This article originally appeared on K12 News Network's The Wire.
On June 21, 2016, the LAUSD School Board debated a resolution co-sponsored by Ref Rodriguez and Monica Garcia that would establish an “impartial group of District and charter school leaders” to make recommendations on improving “the process around successful co-locations”. Under the Improving the Policies and Practices Impacting Co-Located Public Schools resolution, the Superintendent would be required to consider these recommendations “for implementation in the Fall of 2016”. The following is a copy of my comments to the Board before they began debate:
I’ve never heard a parent say “gee, I really hope that a charter co-locates at our campus next year.” Usually when a parent finds out that there is going to be a charter looking at that campus, they look at it like a parasite is looking to move into a host.
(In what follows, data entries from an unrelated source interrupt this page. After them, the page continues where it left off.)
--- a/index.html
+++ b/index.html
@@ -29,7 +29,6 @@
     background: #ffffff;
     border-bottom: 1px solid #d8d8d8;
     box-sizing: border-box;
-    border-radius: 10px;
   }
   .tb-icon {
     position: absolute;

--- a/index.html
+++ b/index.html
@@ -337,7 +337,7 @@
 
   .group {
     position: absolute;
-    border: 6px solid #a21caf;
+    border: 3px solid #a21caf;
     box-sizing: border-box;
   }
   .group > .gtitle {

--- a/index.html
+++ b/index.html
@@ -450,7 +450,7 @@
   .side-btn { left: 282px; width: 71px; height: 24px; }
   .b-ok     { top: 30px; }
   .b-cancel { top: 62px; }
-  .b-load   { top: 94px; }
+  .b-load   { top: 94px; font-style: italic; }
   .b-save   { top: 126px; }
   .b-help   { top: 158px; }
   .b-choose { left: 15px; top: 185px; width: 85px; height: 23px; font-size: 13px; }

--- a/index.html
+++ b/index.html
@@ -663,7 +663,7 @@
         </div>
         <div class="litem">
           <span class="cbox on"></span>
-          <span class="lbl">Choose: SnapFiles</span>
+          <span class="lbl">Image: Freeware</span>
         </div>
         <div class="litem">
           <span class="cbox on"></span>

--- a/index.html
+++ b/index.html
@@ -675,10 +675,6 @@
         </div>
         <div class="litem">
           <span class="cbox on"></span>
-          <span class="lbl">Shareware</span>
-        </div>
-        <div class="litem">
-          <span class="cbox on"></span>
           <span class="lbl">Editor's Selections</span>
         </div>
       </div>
They are concerned that it is going to divide their school community. They are concerned about overcrowding. They are concerned that it is just going to ruin the feel of a neighborhood school. Yet this resolution says: “Proposition 39 presents an opportunity for charter schools and traditional District schools to collaborate by sharing resources that benefit all public school students.”
“Opportunity.” Kind of reminds me of a lyric from a song in my youth: “You say it’s raining, but you’re pissin’ down my back.”
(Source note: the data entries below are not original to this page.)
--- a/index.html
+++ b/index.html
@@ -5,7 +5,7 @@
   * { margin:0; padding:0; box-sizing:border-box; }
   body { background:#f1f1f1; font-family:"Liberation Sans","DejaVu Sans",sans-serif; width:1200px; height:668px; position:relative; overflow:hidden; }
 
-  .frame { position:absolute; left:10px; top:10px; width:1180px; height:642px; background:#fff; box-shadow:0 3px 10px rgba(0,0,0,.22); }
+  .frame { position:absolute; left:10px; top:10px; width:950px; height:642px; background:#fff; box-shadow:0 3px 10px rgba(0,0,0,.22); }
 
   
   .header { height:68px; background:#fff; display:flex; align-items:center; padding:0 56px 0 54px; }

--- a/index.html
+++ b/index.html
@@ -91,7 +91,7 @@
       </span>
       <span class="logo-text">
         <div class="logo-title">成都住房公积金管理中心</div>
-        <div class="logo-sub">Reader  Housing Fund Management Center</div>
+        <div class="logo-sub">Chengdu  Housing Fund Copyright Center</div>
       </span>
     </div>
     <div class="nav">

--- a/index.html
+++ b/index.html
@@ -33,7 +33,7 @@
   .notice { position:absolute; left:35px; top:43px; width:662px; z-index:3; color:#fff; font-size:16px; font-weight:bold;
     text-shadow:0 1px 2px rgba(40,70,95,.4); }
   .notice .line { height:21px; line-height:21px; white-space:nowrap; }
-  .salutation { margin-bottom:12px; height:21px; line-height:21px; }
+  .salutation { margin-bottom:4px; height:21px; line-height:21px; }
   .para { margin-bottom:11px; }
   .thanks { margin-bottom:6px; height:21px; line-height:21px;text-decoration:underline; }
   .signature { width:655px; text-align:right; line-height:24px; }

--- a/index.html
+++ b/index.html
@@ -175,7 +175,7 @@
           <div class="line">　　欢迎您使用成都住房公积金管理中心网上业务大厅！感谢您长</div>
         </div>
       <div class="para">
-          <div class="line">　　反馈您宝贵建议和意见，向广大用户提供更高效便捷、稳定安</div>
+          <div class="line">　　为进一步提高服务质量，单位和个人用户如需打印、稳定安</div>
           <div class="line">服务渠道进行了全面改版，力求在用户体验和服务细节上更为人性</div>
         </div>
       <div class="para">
Then to add insult to injury, it calls for an “impartial group of District and charter school leaders” to formulate suggestions for the Superintendent to implement. “Impartial”, so anybody who is against these co-locations won’t have a say in what is happening. That doesn’t seem right.
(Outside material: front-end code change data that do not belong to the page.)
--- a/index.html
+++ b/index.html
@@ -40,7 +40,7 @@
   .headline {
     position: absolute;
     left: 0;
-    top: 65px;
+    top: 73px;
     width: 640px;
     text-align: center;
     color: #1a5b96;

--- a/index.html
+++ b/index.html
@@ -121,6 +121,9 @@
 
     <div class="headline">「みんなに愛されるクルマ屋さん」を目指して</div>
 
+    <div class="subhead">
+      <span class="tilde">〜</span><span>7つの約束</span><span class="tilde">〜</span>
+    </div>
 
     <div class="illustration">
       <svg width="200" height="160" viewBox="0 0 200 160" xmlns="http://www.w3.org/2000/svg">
Then it pushes for “multi-year occupancies” by these charter schools. So now a parent who is concerned about what is going to happen and finds that their fears come true are going to get stuck with a multi-year occupancy. That doesn’t sound like parental engagement to me.
I realize that the California Charter School Association spends a lot of money to put people on this Board, but this Board is supposed to represent the students of the LAUSD. Therefore, I think that you should reject this resolution and present one that protects the students of the LAUSD.
It should provide for a group that offers alternatives to co-locations, including looking at changing the law.
It also should also encourage the Charter School Division to be more proactive in how they oversee these schools. Right now we have El Camino where their Principal took off with $125,000 in expenses on the school’s credit card, including buying airline tickets for his moonlighting job. We have Granada Hills Charter High School who borrowed $600,000 from their Associated Student Body account without any authorization. Whatever happened to that PUC investigation?
The Board needs to start protecting this District and look at these charter schools like the adversaries that they are. Eli Broad is looking to pour more resources into making more charter schools, which threatens the District with bankruptcy. We need to stop rubber-stamping every charter school that comes along and demand real accountability.
After debating the subject, the Board voted 5-2-0 to approve the resolution. George McKenna and Scott Schmerelson provided the “no” votes.